▶ Stored records:
————————

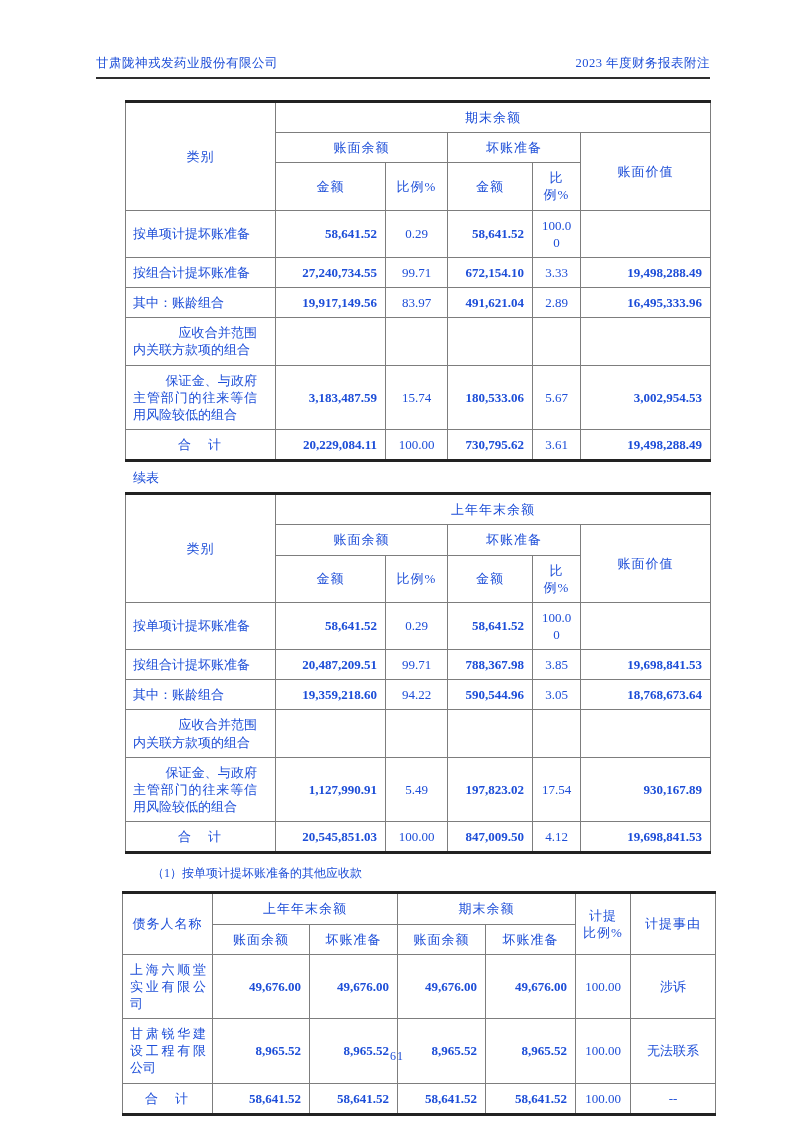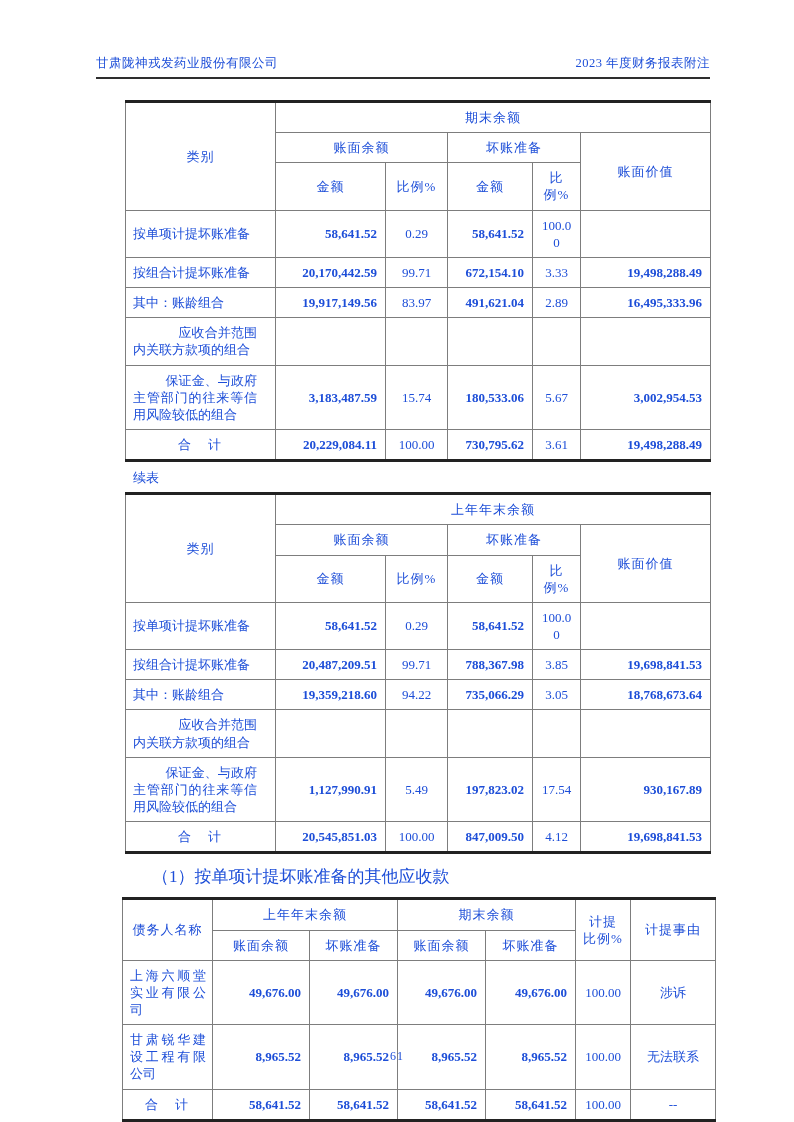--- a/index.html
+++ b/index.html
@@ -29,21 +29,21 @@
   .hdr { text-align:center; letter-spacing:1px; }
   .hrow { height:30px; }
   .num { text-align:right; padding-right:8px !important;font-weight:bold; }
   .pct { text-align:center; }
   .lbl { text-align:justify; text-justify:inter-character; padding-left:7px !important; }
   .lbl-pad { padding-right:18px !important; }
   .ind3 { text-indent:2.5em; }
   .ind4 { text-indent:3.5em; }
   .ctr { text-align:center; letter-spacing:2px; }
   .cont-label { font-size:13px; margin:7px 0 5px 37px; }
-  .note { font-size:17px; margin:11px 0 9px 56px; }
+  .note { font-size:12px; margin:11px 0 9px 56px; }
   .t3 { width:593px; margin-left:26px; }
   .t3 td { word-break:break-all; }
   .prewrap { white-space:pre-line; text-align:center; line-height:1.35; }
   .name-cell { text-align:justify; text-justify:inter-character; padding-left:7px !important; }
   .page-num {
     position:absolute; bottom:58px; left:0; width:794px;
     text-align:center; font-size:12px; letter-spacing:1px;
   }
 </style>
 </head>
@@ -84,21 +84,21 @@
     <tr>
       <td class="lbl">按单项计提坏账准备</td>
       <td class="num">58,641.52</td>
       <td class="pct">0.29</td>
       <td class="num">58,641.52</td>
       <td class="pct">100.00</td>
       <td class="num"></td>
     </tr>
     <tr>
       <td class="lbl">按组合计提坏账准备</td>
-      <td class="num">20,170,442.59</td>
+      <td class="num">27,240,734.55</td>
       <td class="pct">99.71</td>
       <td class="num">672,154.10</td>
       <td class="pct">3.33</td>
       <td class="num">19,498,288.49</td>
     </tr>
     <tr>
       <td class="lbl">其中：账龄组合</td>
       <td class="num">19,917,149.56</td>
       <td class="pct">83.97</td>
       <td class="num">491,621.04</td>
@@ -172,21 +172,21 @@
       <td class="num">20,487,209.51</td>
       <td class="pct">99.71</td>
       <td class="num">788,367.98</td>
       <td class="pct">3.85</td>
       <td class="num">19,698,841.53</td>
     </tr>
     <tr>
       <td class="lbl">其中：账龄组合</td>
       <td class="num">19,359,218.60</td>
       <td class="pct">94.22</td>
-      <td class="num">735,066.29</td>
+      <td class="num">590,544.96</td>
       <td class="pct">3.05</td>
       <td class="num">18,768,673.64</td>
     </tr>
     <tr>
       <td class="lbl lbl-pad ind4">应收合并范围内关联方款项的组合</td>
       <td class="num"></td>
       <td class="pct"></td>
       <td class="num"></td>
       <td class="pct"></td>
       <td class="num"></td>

————————

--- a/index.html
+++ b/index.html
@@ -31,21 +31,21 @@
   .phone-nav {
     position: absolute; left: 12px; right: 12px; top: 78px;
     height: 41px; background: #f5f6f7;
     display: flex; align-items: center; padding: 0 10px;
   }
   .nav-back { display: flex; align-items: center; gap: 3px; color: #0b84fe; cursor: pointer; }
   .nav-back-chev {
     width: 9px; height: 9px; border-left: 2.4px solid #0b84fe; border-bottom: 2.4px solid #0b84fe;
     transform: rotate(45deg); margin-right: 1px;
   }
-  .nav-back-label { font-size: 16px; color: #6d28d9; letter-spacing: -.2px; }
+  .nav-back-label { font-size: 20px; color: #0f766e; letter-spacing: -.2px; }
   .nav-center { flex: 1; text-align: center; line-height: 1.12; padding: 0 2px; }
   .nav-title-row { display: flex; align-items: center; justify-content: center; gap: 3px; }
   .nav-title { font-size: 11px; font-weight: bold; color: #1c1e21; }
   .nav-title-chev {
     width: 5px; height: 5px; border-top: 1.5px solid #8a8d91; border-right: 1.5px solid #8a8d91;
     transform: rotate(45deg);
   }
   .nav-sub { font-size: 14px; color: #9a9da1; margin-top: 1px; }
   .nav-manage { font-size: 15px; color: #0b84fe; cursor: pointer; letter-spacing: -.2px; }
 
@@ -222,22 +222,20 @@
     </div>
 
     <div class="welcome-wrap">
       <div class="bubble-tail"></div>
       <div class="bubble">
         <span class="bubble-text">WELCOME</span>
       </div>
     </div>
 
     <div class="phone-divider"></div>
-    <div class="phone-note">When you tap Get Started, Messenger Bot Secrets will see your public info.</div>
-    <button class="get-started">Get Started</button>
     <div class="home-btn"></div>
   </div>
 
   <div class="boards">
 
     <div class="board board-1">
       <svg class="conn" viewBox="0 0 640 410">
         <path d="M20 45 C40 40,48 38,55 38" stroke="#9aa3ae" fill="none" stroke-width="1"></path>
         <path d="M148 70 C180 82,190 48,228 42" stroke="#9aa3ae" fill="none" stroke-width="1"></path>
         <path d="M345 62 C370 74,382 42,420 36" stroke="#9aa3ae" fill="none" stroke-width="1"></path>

————————

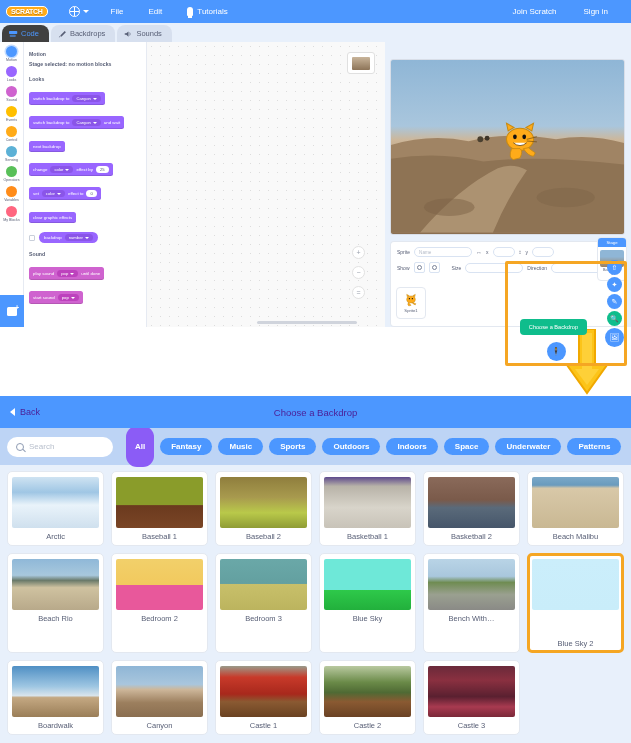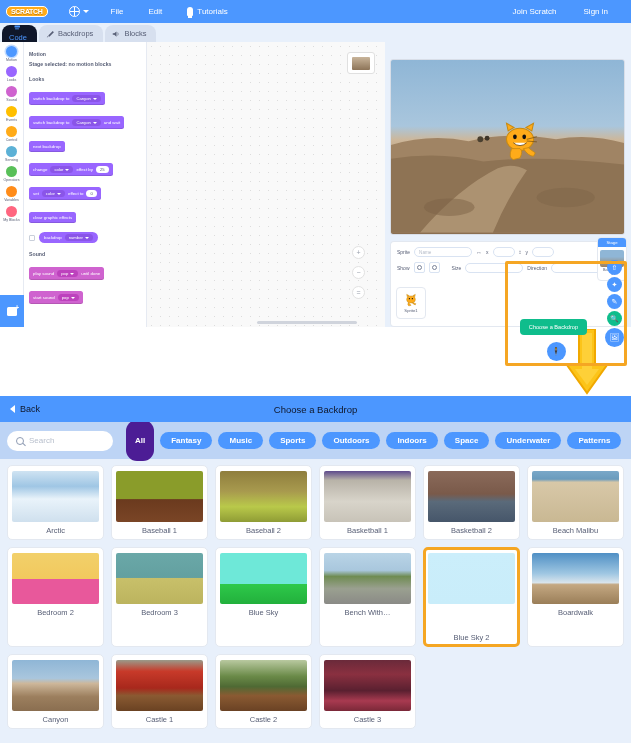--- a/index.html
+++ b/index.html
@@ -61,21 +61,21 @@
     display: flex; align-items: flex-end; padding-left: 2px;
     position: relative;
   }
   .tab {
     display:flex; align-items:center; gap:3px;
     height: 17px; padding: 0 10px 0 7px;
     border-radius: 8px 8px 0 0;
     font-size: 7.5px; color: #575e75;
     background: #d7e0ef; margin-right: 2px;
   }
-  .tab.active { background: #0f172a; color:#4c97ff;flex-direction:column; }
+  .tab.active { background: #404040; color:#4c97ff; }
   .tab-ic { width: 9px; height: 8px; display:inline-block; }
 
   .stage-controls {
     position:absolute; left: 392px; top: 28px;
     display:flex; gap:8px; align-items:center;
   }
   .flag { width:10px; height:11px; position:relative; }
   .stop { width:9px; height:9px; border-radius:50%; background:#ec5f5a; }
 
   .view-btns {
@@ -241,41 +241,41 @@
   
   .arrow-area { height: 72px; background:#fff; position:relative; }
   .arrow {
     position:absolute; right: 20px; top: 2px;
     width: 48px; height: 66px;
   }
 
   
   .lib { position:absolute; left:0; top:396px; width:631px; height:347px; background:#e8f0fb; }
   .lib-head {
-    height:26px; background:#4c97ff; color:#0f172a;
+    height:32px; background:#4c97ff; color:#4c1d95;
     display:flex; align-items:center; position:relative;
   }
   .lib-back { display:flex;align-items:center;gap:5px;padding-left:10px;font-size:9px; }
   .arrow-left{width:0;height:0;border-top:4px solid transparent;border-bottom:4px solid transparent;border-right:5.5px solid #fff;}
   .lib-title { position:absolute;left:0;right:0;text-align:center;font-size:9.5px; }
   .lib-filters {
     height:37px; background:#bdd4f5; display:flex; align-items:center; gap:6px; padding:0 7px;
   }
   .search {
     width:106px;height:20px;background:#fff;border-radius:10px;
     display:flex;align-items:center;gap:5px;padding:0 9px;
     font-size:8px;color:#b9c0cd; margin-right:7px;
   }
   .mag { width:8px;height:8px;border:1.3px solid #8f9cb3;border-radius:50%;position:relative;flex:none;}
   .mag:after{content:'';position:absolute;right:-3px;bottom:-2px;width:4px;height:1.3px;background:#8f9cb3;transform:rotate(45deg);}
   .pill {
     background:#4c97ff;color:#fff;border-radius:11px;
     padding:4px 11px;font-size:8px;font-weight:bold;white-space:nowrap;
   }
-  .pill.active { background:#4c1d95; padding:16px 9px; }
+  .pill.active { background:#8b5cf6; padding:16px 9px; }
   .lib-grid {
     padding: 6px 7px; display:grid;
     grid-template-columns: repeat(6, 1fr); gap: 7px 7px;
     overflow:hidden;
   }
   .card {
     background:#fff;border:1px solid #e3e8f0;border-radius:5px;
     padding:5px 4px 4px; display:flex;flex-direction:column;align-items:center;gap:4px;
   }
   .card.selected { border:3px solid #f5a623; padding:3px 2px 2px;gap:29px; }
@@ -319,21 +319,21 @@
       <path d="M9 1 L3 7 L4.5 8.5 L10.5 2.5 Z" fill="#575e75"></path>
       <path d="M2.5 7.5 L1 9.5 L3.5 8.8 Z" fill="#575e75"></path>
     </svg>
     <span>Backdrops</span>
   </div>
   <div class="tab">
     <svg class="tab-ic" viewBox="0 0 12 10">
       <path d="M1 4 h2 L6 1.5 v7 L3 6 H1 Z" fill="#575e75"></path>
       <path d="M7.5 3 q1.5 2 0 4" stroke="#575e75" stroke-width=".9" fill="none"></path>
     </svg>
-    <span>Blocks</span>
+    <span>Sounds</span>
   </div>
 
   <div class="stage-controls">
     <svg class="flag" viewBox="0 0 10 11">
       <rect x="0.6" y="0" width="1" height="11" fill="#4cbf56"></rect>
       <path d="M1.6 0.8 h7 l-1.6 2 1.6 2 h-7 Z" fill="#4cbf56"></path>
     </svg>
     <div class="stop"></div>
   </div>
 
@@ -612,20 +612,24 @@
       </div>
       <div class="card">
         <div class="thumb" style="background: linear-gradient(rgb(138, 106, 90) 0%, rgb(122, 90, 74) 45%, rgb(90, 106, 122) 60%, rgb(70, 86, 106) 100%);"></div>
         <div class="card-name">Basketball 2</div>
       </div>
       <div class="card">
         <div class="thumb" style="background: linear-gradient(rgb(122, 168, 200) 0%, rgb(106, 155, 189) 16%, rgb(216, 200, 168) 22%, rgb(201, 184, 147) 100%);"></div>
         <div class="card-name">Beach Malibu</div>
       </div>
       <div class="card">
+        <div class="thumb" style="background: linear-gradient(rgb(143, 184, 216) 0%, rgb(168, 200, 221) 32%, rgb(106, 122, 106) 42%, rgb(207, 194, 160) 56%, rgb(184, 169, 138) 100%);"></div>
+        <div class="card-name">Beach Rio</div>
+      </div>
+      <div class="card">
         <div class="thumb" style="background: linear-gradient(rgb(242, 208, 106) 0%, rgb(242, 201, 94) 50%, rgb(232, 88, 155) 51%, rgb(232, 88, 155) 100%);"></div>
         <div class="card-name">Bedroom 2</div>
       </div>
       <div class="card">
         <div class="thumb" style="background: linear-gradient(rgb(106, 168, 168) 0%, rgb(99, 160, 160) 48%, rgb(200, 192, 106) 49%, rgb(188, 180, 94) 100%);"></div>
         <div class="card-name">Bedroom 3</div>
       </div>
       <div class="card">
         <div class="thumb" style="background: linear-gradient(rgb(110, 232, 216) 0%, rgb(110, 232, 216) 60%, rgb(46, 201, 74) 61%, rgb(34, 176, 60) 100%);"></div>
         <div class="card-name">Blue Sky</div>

————————

▶ What the task requires: The number of lines in the records that include "spacing" is what is needed, with no other words.

▶ Solution to the problem: 6